Tiny tools for great writers   
==================================

Unix has traditionally had a quite tight relationship with electronic
text production and editing. In fact, most of early unix development at
Bell Labs was funded under the promise that those long-bearded folks
were developing a new text-processing system for the AT&T patent office.
So when the operating system started circulating inside and outside the
Labs, well, people expected it to have powerful text production tools
bundled in. And the auld craftsmen of Murray Hill managed to do the
needed magic, and stuffed the early unix releases with lots of
professional tools for writers. Most of them have survived until the
current era. We will shortly look at some of them here, in particular
dict(1), spell(1), diction(1) and style(1). Future phlogs from The
Dwarven Blacksmith will most probably feature other tools from that pack.

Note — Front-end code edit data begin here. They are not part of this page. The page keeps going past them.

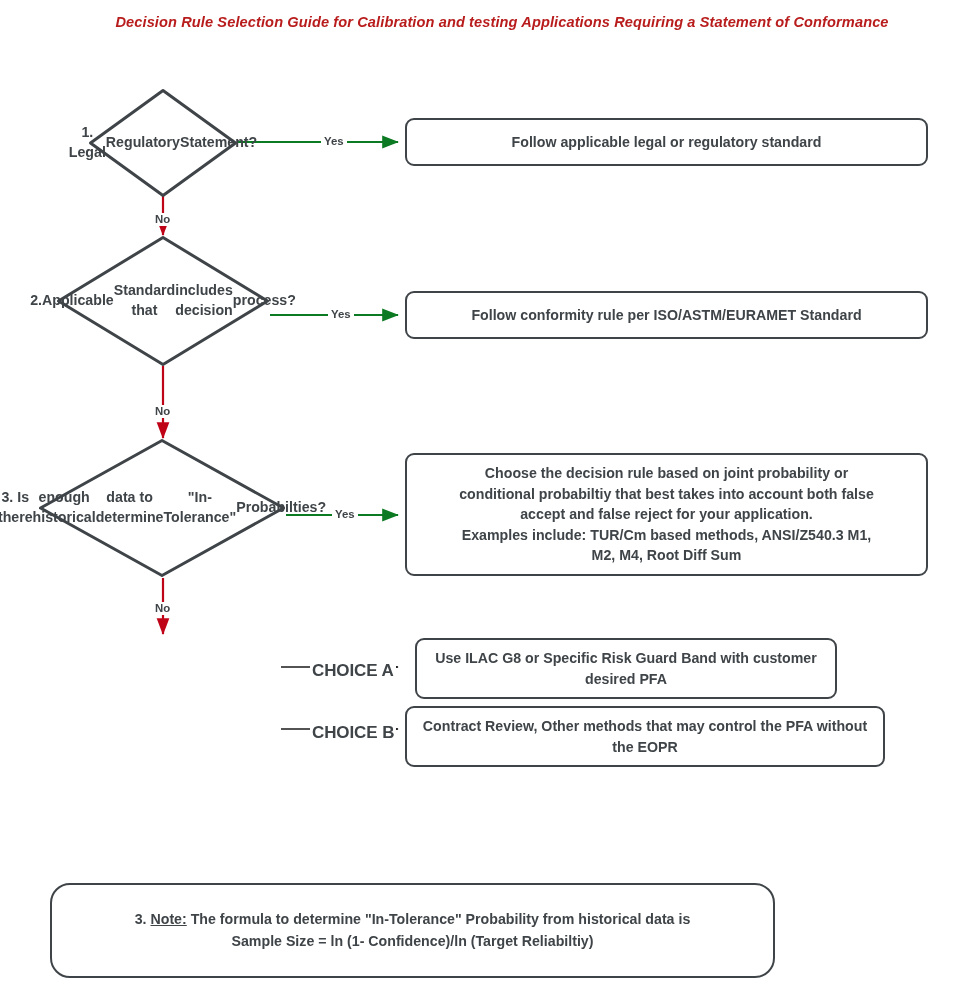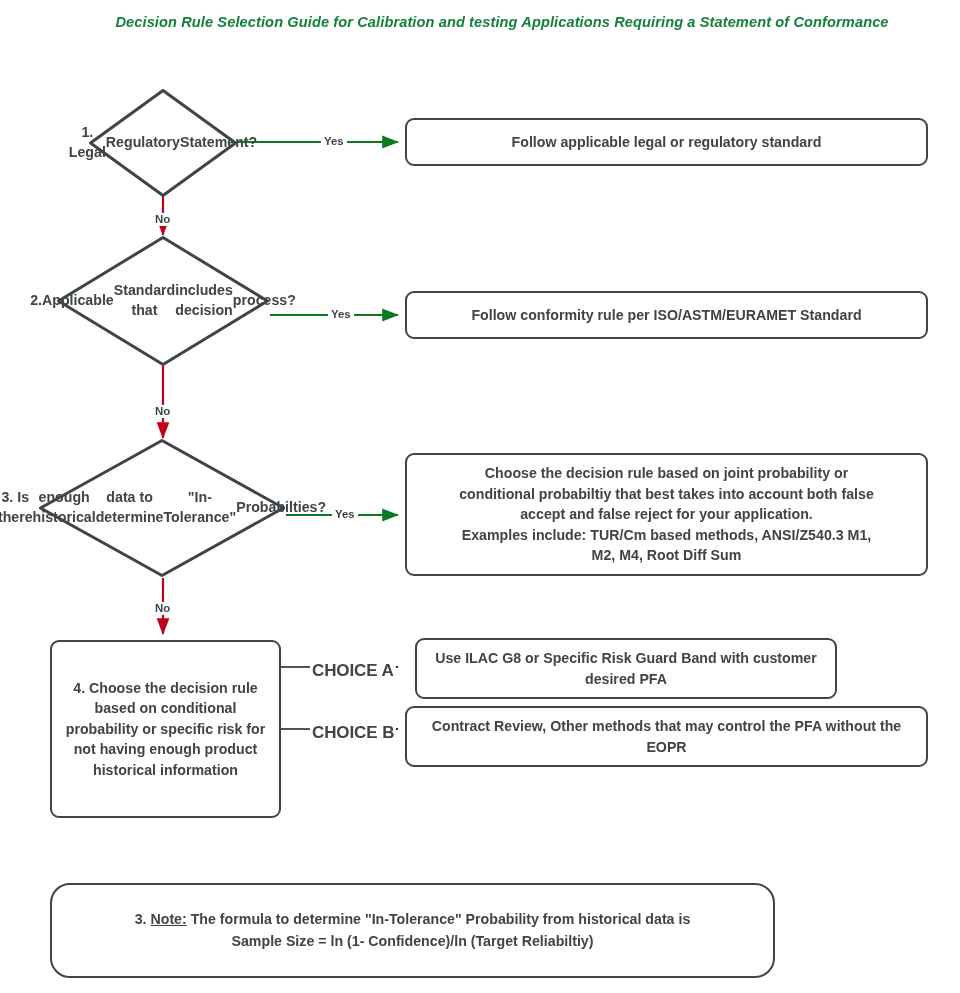"Decision Rule Selection Guide for" #chart-title { color: #15803d -> #b91c1c }
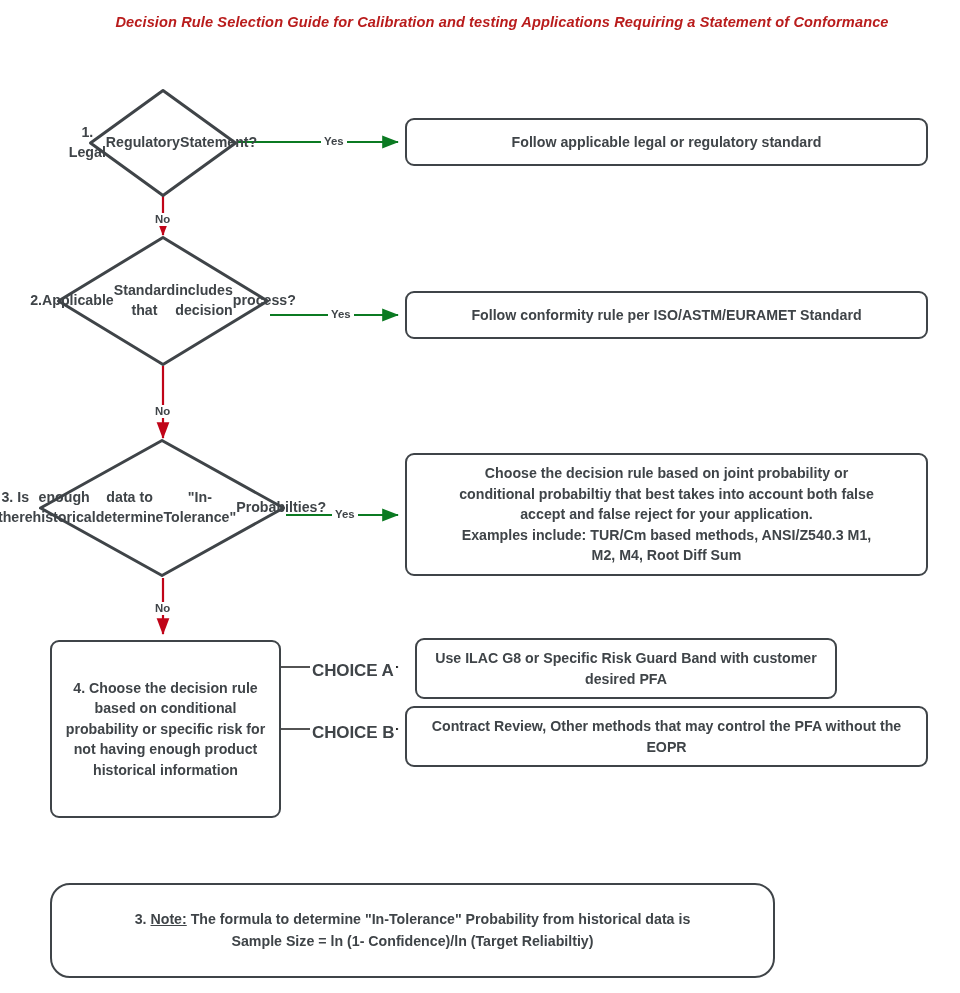"4. Choose the decision rule" div.process-box { html: <div> <span>4. Choose the decision rule based on conditional probability or specific risk for not having enough product historical information</span> </div> -> none }
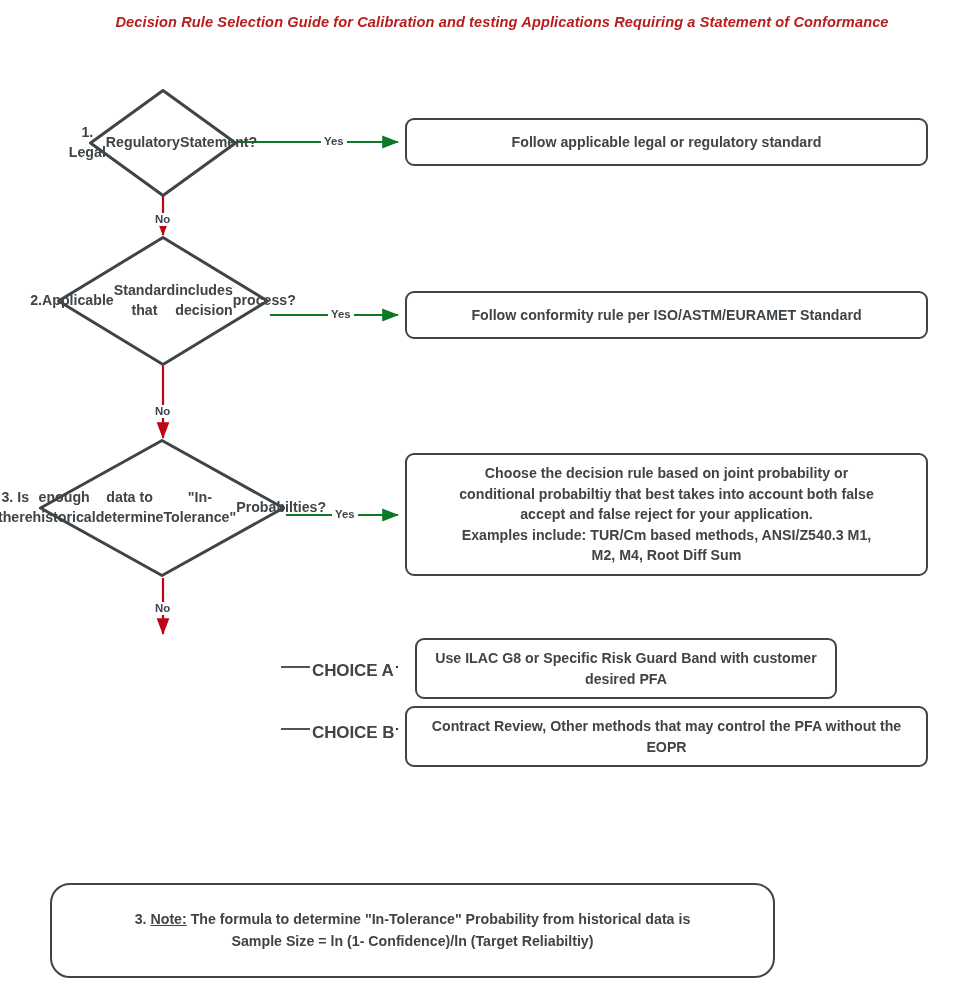"Contract Review, Other methods that" div.process-box { width: 523px -> 480px }
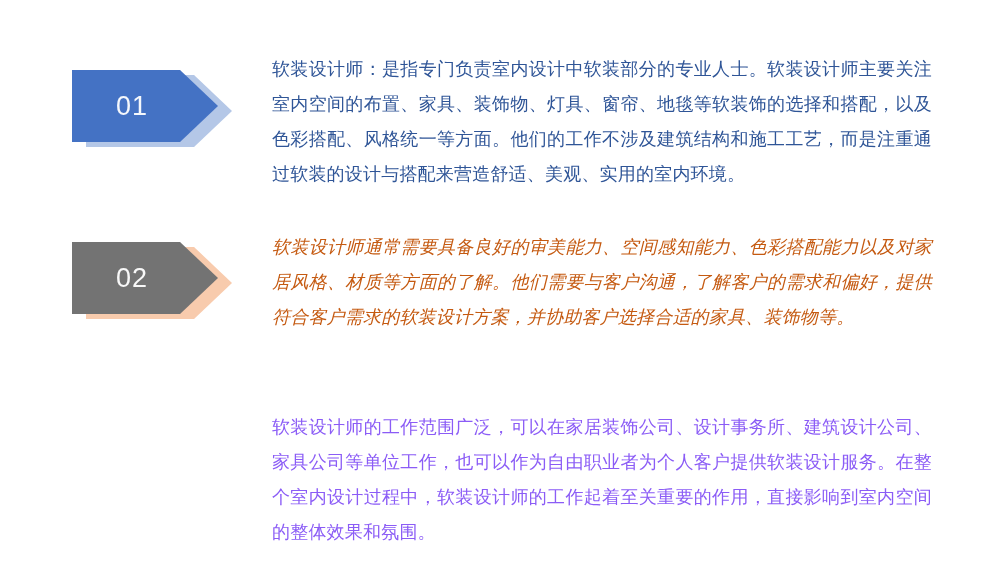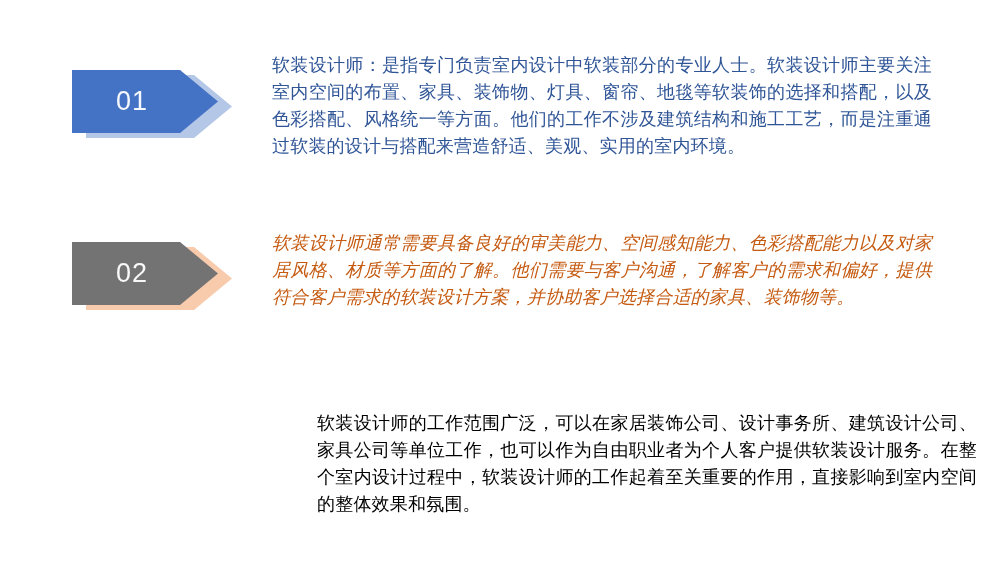"软装设计师：是指专门负责室内设计中软装部分的专业人士。软装设计师主要关注室内空间" .para { line-height: 27px -> 35px }
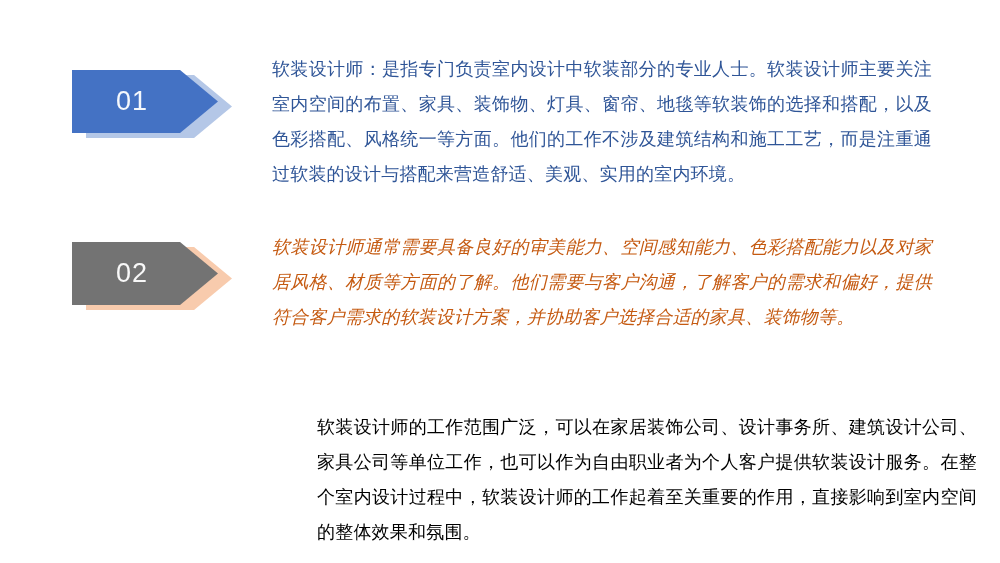"01" .arrow-shadow, .arrow-main { height: 63px -> 72px }
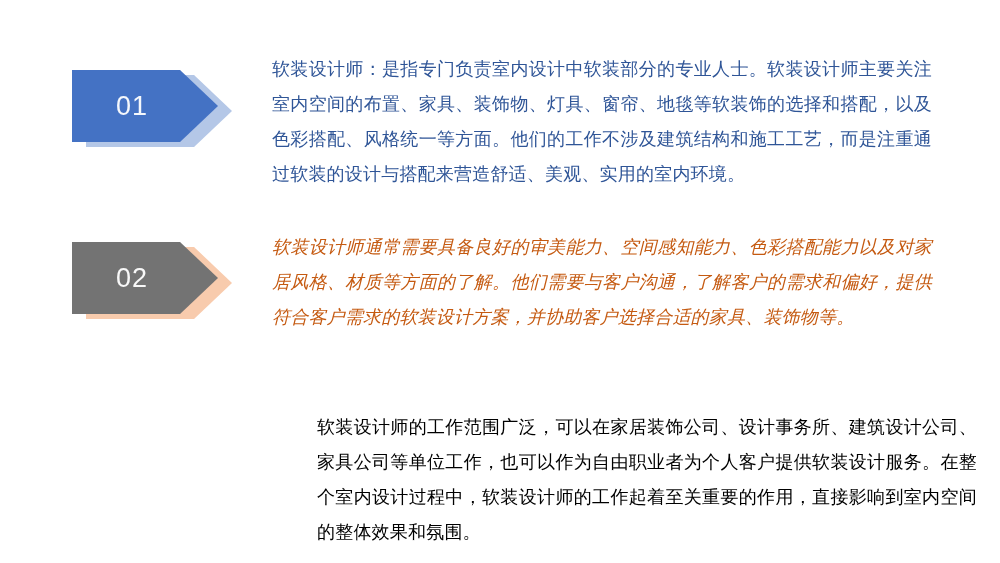"软装设计师的工作范围广泛，可以在家居装饰公司、设计事务所、建筑设计公司、家具公司" div.para { color: #000000 -> #8b5cf6; margin-left: 45px -> none }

The first tool is dict(1). This is a client for the DICT protocol
(RFC 2229 [1]) which allows to query a remote or local dictionary server
to obtain words definitions: 

  $ dict dict://dict.org/d:GNU:wn
  1 definition found
  
  From WordNet (r) 3.0 (2006) [wn]:
  
    gnu
        n 1: large African antelope having a head with horns like an ox
             and a long tufted tail [syn: {gnu}, {wildebeest}]
  $

In this case we have asked dict(1) to contact the dictionary server at
dict.org, and to ask for all the existing definitions of the word
`GNU` in the dictionary `wn` (WordNet). If you want to query all the 
existing dictionaries, just remove the `:wn` from the query. Despite 
using remote dictionary servers is possible, for small installations it 
makes sense to have a dict(1) server running locally. In that case, you
just need to type:

  $ dict -d jargon PDP-11
  1 definition found
  
  From The Jargon File (version 4.4.7, 29 Dec 2003) [jargon]:
  
    PDP-11
    
    
        Possibly the single most successful minicomputer design in history, a
        favorite of hackers for many years, and the first major Unix machine, The
        first PDP-11s (the 11/15 and 11/20) shipped in 1970 from {DEC}; the last
        (11/93 and 11/94) in 1990. Along the way, the 11 gave birth to the {VAX},
        strongly influenced the design of microprocessors such as the Motorola 6800
        and Intel 386, and left a permanent imprint on the C language (which has an
        odd preference for octal embedded in its syntax because of the way PDP-11
        machine instructions were formatted). There is a history site.
  $

Notice that the option '-d' allows to choose a specific dictionary. In this
case we chose the Jargon File [2].

The second one is spell(1), which survives today in at least two
separate incarnations, namely ispell(1) and aspell(1). These tools take
as input a file, look for spelling mistakes, and propose corrections
using a system-wide wordlist. To spell a file you could use either:

  $ ispell textfile.txt
  
or:

  $ aspell -c textfile.txt

No need to say that these are quite useful for a life on the terminal,
and several editors have interfaces to one or both of them. Just refer
to their man pages for more info.    

Another cool pair of tools for writers are diction(1) and style(1). The
former scans a text  and finds typical mistakes in grammar and sentence
construction. Let's run it on the current phlog:

  $ diction -s 20190129_texttools.txt
   
  20190129_texttools.txt:5: In fact, [most -> Do not use as substitute for
  "almost."] of early unix development at Bell Labs was funded under the
  impression that those long-bearded [folks -> Avoid using "folks", when
  writing formally, to refer to your family or friends.] were developing a
  new text-processing [system -> Frequently used without need.] for the
  AT&T patent office.
  
  20190129_texttools.txt:8: [So -> (do not use as intensifier)] when the
  operating [system -> Frequently used without need.] started circulating
  inside and outside the Labs, well, [people -> Do not use with numbers or
  as substitute for "public".] [expected -> Use "expect" for simple
  predictions and "anticipate" for more complex actions in advance of an
  event.] it to have [powerful -> Overused, especially in computer
  industry press releases.] text production tools bundled in.
  
  20190129_texttools.txt:15: This is a client for the DICT protocol (RFC
  2229 [1]) [which -> (use "that" if clause is restrictive)] allows to
  query a remote or local dictionary server to obtain words definitions:
  
  .....
  20 phrases in 22 sentences found.
  $

diction(1) will mark all the 'suspect' words and sentences using
brackets []. The option '-s' forces the inclusion of suggestions for
alternative wordings, if at all available.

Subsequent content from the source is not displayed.